O Dr. Higgs, na altura reformado como professor, pensou que funcionaria. Se não funcionasse, disse ao Times de Londres, "ficaria muito, muito intrigado. Se não estiver lá, já não percebo o que penso que percebo".

No meio de grande júbilo, a 4 de julho de 2012, dois grupos de investigação comunicaram os seus resultados. Esmagando feixes de protões quase à velocidade da luz e estudando os detritos produzidos, as equipas afirmaram ter descoberto provas conclusivas de que o esquivo bosão de Higgs realmente existia.

O Dr. Higgs esteve presente em Genebra para o anúncio. Quando os pormenores foram apresentados, limpou uma lágrima do olho. Um ano mais tarde, partilhou o Nobel com Englert; Brout, o parceiro de investigação de Englert, tinha morrido em 2011 e, por isso, não era elegível para o prémio.

"Peter Higgs deparou-se com um puzzle inacabado no momento certo e definiu como deveria ser a peça central", disse o físico teórico Robert Garisto, editor-chefe da Physical Review Letters. "Quarenta e oito anos depois, eles encontraram-na".

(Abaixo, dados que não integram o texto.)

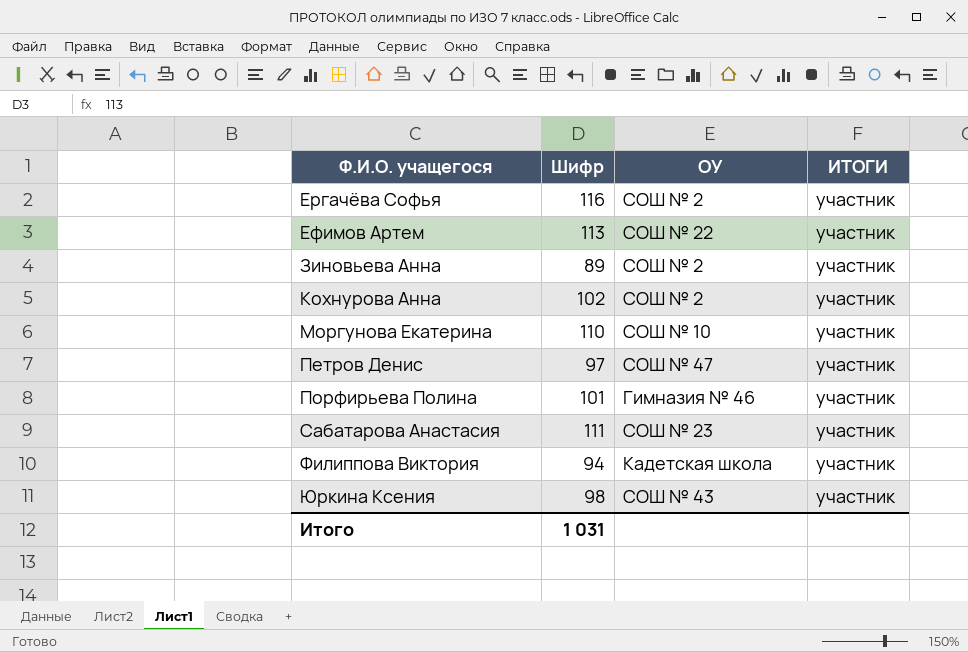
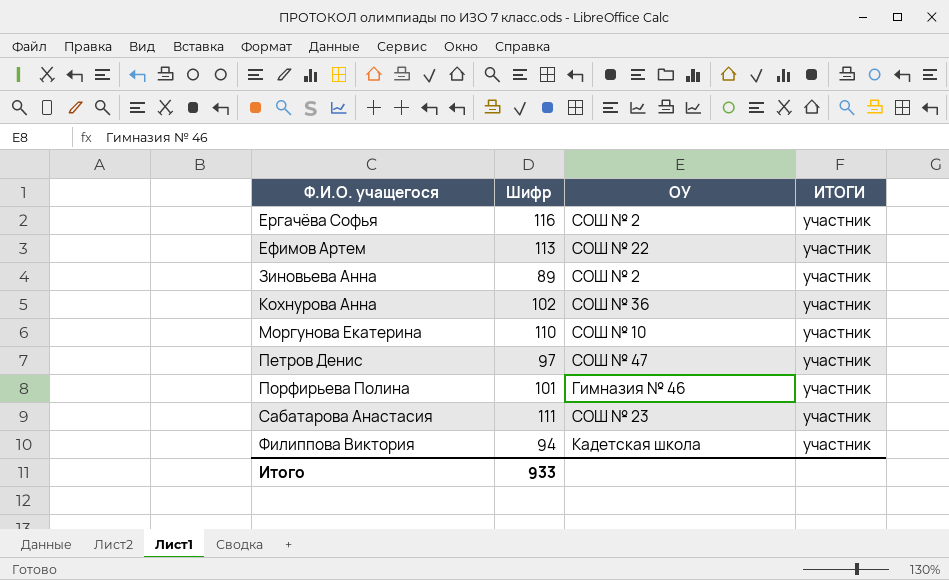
row Юркина Ксения: 98 | СОШ № 43 | участник -> none
Кохнурова Анна | ОУ: СОШ № 2 -> СОШ № 36
Итого | Шифр: 1 031 -> 933

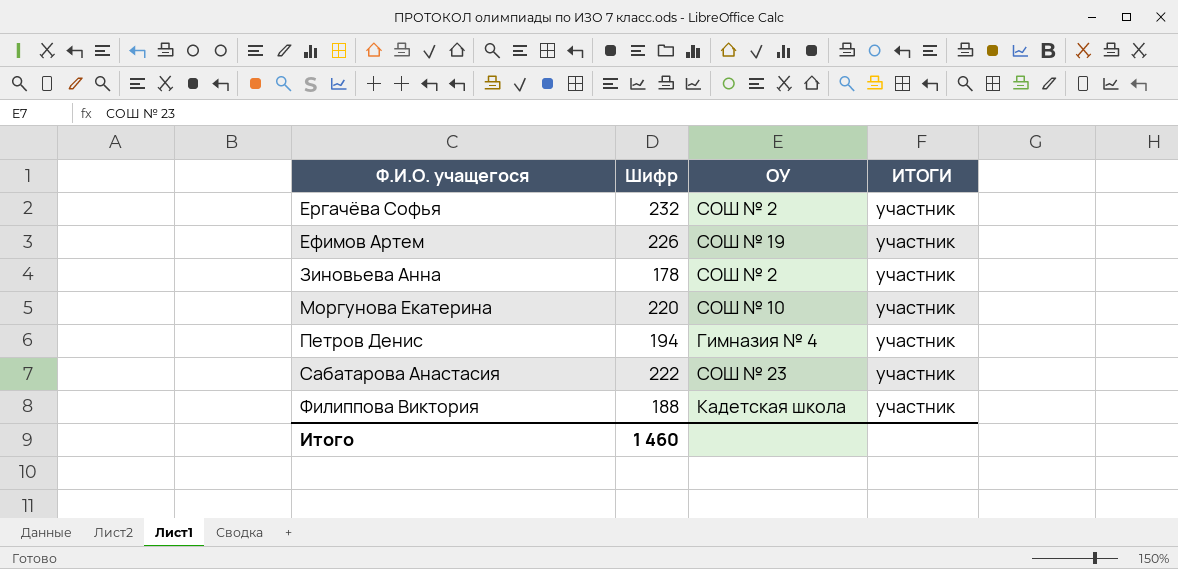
row Кохнурова Анна: 102 | СОШ № 36 | участник -> none
row Порфирьева Полина: 101 | Гимназия № 46 | участник -> none
Ергачёва Софья | Шифр: 116 -> 232
Ефимов Артем | Шифр: 113 -> 226
Ефимов Артем | ОУ: СОШ № 22 -> СОШ № 19
Зиновьева Анна | Шифр: 89 -> 178
Моргунова Екатерина | Шифр: 110 -> 220
Петров Денис | Шифр: 97 -> 194
Петров Денис | ОУ: СОШ № 47 -> Гимназия № 4
Сабатарова Анастасия | Шифр: 111 -> 222
Филиппова Виктория | Шифр: 94 -> 188
Итого | Шифр: 933 -> 1 460

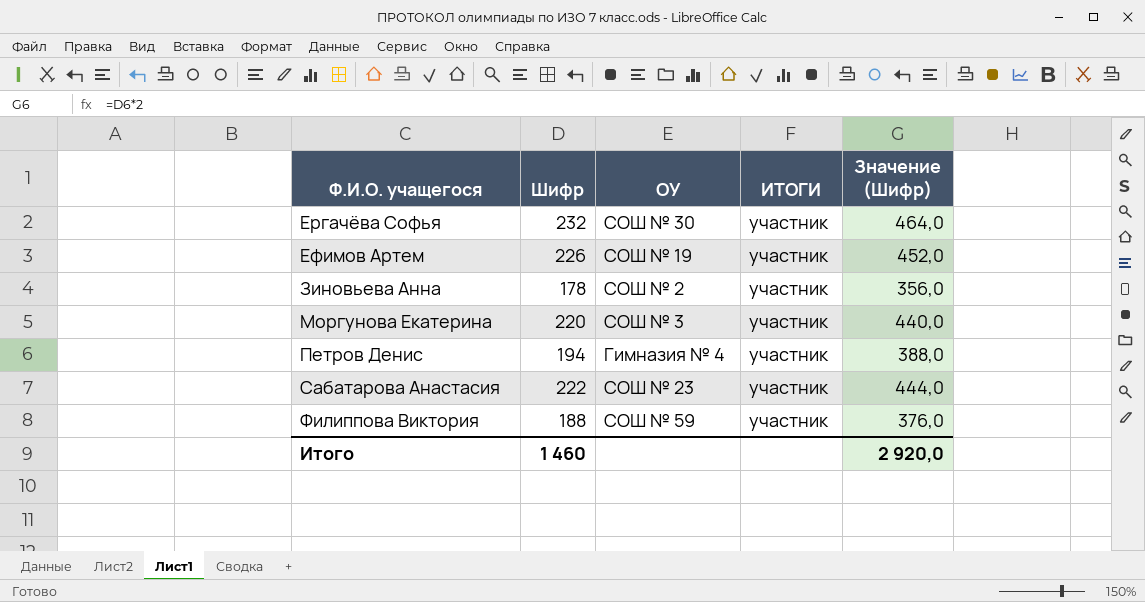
column Значение (Шифр) | formula: none -> [Шифр] * 2
Ергачёва Софья | ОУ: СОШ № 2 -> СОШ № 30
Моргунова Екатерина | ОУ: СОШ № 10 -> СОШ № 3
Филиппова Виктория | ОУ: Кадетская школа -> СОШ № 59

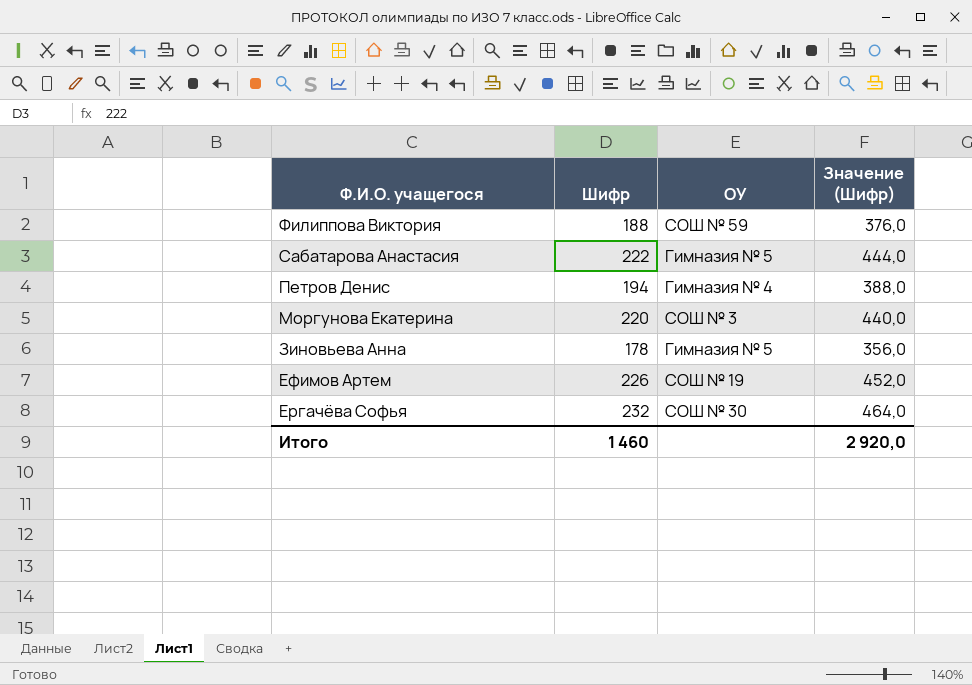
row order: Ф.И.О. учащегося ascending -> Ф.И.О. учащегося descending
column ИТОГИ | position: 4 -> none
Сабатарова Анастасия | ОУ: СОШ № 23 -> Гимназия № 5
Зиновьева Анна | ОУ: СОШ № 2 -> Гимназия № 5

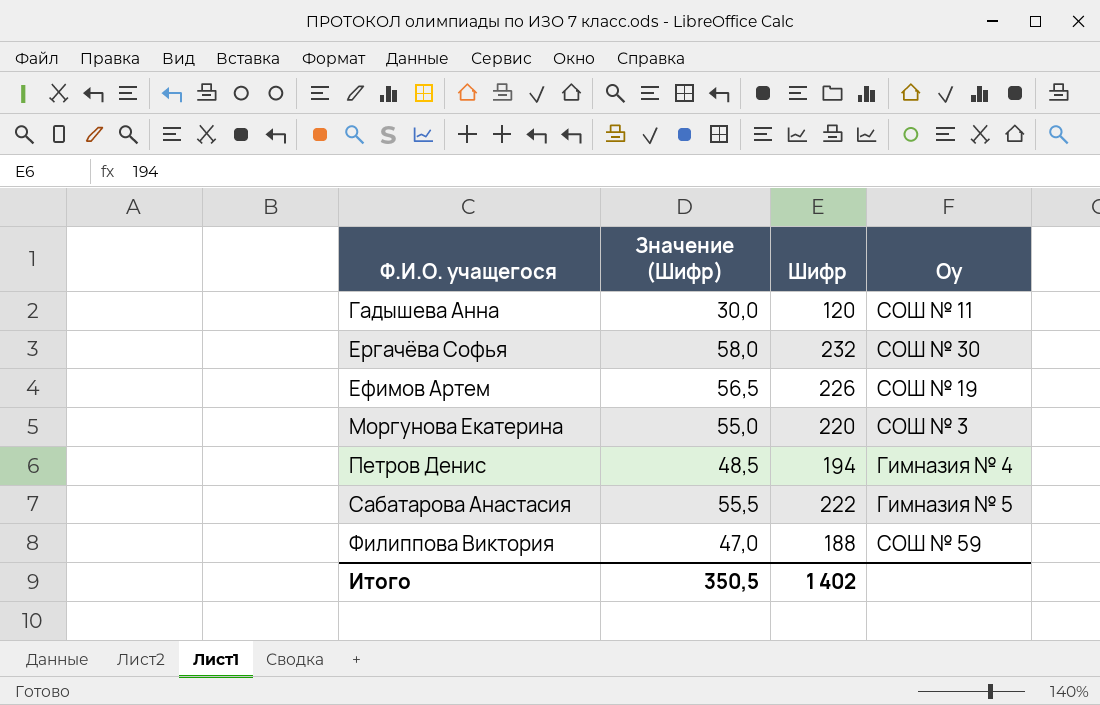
row order: Ф.И.О. учащегося descending -> Ф.И.О. учащегося ascending
column Значение (Шифр) | formula: [Шифр] * 2 -> [Шифр] * 0,25
column Значение (Шифр) | position: 4 -> 2
column name: ОУ -> Оу
row Зиновьева Анна: 178 | Гимназия № 5 | 356,0 -> none
row Гадышева Анна: none -> 30,0 | 120 | СОШ № 11
Итого | Значение (Шифр): 2 920,0 -> 350,5
Итого | Шифр: 1 460 -> 1 402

Dr. Higgs arrives for a scientific seminar at CERN in 2012. (Denis Balibouse/AP)


Quando jovem, o Dr. Higgs, um apoiante de causas políticas liberais, conheceu a linguista americana Jody Williamson durante uma reunião de um grupo anti-proliferação nuclear.

Casaram-se no início dos anos 60, mas separaram-se cerca de uma década mais tarde - em parte, segundo o Dr. Higgs, devido à sua obsessão pelo trabalho.

Tiveram dois filhos e mantiveram-se próximos até à morte de Williamson em 2008. O Dr. Higgs disse que a separação do casal marcou o declínio da sua carreira de investigação. "Depois do fim do meu casamento, acho que perdi o contacto", disse ele a um jornalista em 2008. "Não consegui manter-me atualizado.

O Dr. Higgs era ateu e, tal como muitos físicos, detestava o termo "Partícula de Deus", tendo dito ao jornal britânico Guardian, em 2008, que o considerava "embaraçoso". Também parecia frequentemente desconfortável com o facto de o "chamado bosão de Higgs" e o "chamado campo de Higgs", como ele os designava, terem sido baptizados com o seu nome e não com o nome de qualquer dos outros cientistas que tiveram a ideia ao mesmo tempo.
Mas acabou por admitir: "Será difícil livrarmo-nos do nome 'bosão de Higgs'".